[[ Material to process open ]]

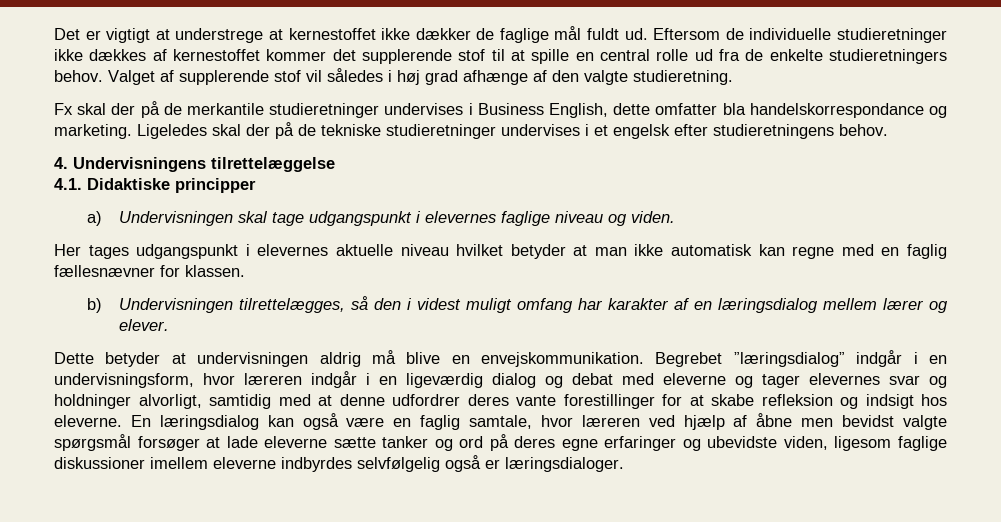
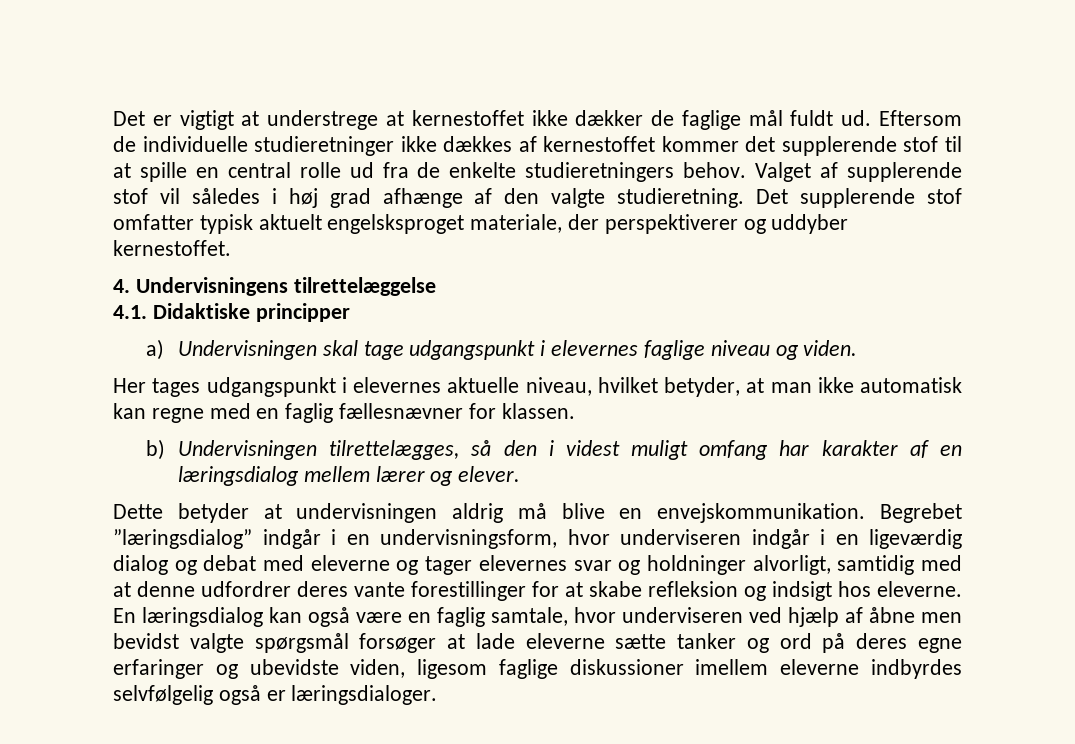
- Valget af supplerende stof vil således i høj grad afhænge af den valgte studieretning.
- Fx skal der på de merkantile studieretninger undervises i Business English, dette omfatter bla handelskorrespondance og marketing. Ligeledes skal der på de tekniske studieretninger undervises i et engelsk efter studieretningens behov.
+ Valget af supplerende stof vil således i høj grad afhænge af den valgte studieretning. Det supplerende stof omfatter typisk aktuelt engelsksproget materiale, der perspektiverer og uddyber kernestoffet.
- Her tages udgangspunkt i elevernes aktuelle niveau hvilket betyder at man ikke automatisk kan regne med en faglig fællesnævner for klassen.
+ Her tages udgangspunkt i elevernes aktuelle niveau, hvilket betyder, at man ikke automatisk kan regne med en faglig fællesnævner for klassen.
- Begrebet ”læringsdialog” indgår i en undervisningsform, hvor læreren indgår i en ligeværdig dialog og debat med eleverne og tager elevernes svar og holdninger alvorligt, samtidig med at denne udfordrer deres vante forestillinger for at skabe refleksion og indsigt hos eleverne.
+ Begrebet ”læringsdialog” indgår i en undervisningsform, hvor underviseren indgår i en ligeværdig dialog og debat med eleverne og tager elevernes svar og holdninger alvorligt, samtidig med at denne udfordrer deres vante forestillinger for at skabe refleksion og indsigt hos eleverne.
- En læringsdialog kan også være en faglig samtale, hvor læreren ved hjælp af åbne men bevidst valgte spørgsmål forsøger at lade eleverne sætte tanker og ord på deres egne erfaringer og ubevidste viden, ligesom faglige diskussioner imellem eleverne indbyrdes selvfølgelig også er læringsdialoger.
+ En læringsdialog kan også være en faglig samtale, hvor underviseren ved hjælp af åbne men bevidst valgte spørgsmål forsøger at lade eleverne sætte tanker og ord på deres egne erfaringer og ubevidste viden, ligesom faglige diskussioner imellem eleverne indbyrdes selvfølgelig også er læringsdialoger.

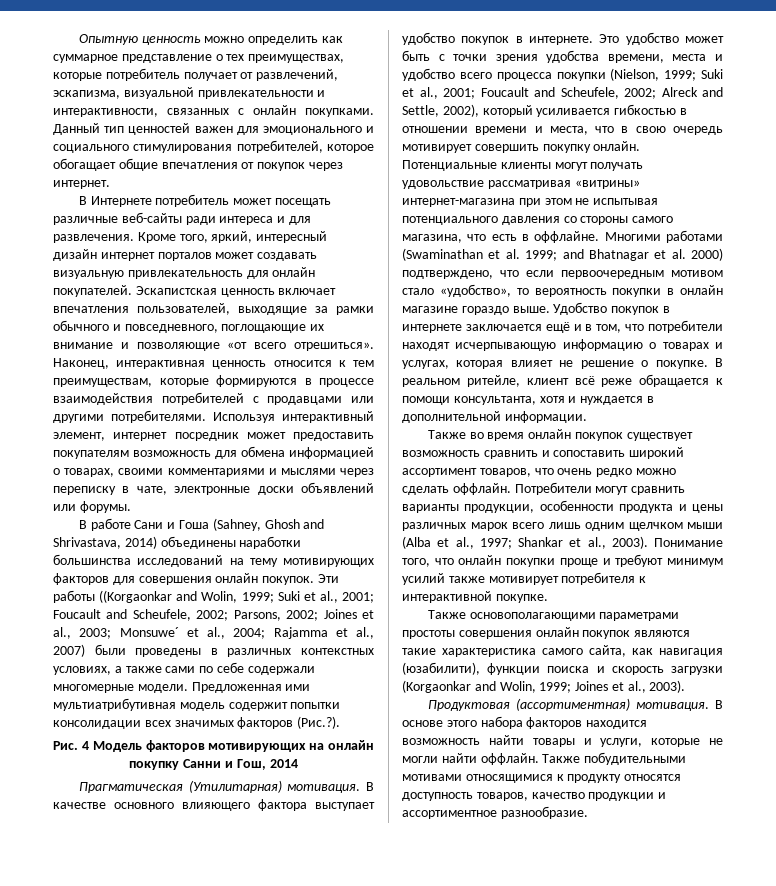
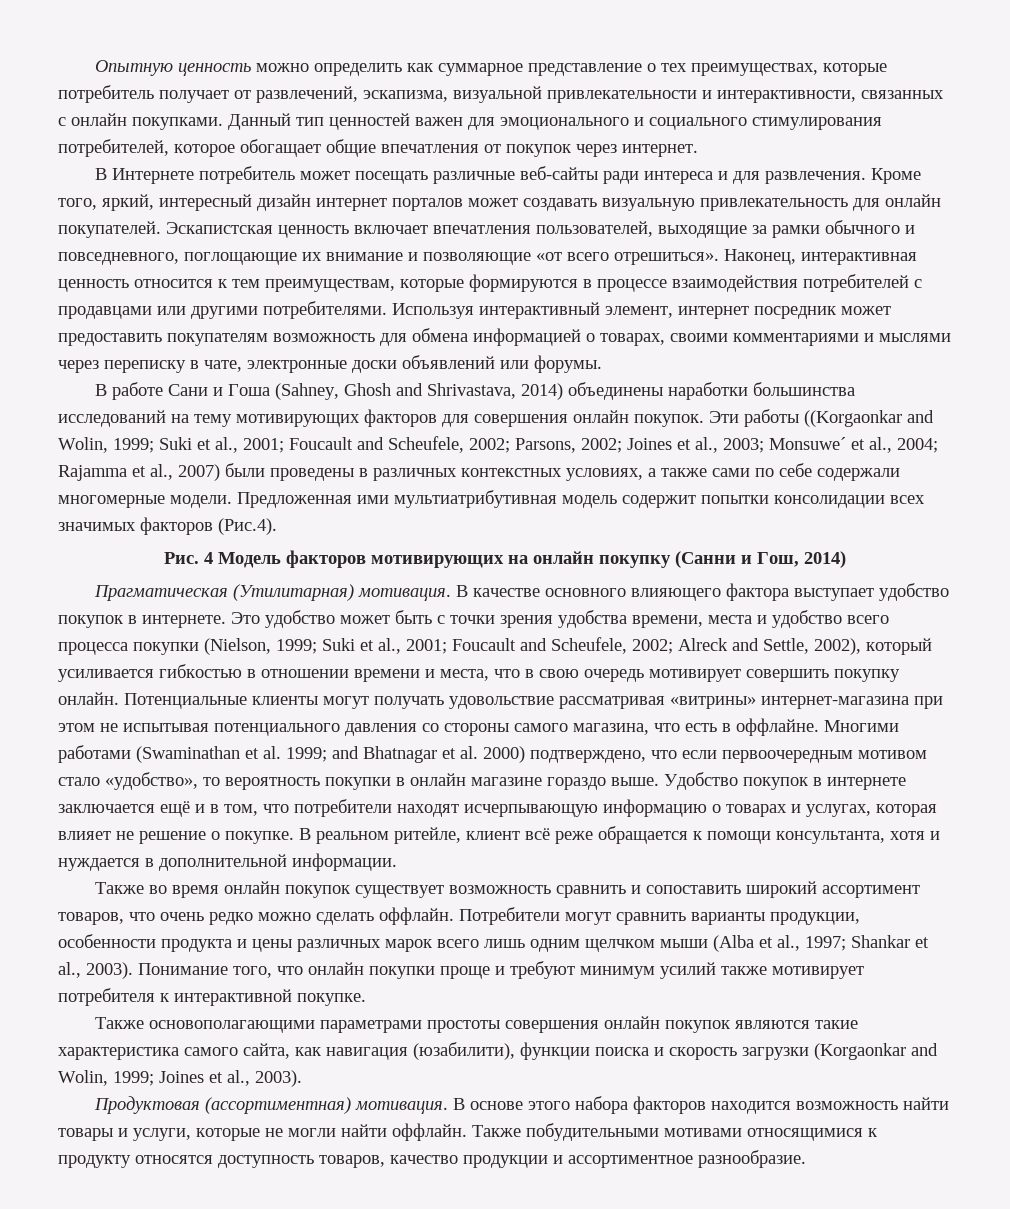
- Предложенная ими мультиатрибутивная модель содержит попытки консолидации всех значимых факторов (Рис.?).
+ Предложенная ими мультиатрибутивная модель содержит попытки консолидации всех значимых факторов (Рис.4).
- Рис. 4 Модель факторов мотивирующих на онлайн покупку Санни и Гош, 2014
+ Рис. 4 Модель факторов мотивирующих на онлайн покупку (Санни и Гош, 2014)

[[ Material to process closed ]]

_Problem description_. All that should be returned is the run of lines from the start of the entries above to the line bearing "undervisningsform, hvor underviseren", each exact, with pictures omitted.

_Reply_.
- Valget af supplerende stof vil således i høj grad afhænge af den valgte studieretning.
- Fx skal der på de merkantile studieretninger undervises i Business English, dette omfatter bla handelskorrespondance og marketing. Ligeledes skal der på de tekniske studieretninger undervises i et engelsk efter studieretningens behov.
+ Valget af supplerende stof vil således i høj grad afhænge af den valgte studieretning. Det supplerende stof omfatter typisk aktuelt engelsksproget materiale, der perspektiverer og uddyber kernestoffet.
- Her tages udgangspunkt i elevernes aktuelle niveau hvilket betyder at man ikke automatisk kan regne med en faglig fællesnævner for klassen.
+ Her tages udgangspunkt i elevernes aktuelle niveau, hvilket betyder, at man ikke automatisk kan regne med en faglig fællesnævner for klassen.
- Begrebet ”læringsdialog” indgår i en undervisningsform, hvor læreren indgår i en ligeværdig dialog og debat med eleverne og tager elevernes svar og holdninger alvorligt, samtidig med at denne udfordrer deres vante forestillinger for at skabe refleksion og indsigt hos eleverne.
+ Begrebet ”læringsdialog” indgår i en undervisningsform, hvor underviseren indgår i en ligeværdig dialog og debat med eleverne og tager elevernes svar og holdninger alvorligt, samtidig med at denne udfordrer deres vante forestillinger for at skabe refleksion og indsigt hos eleverne.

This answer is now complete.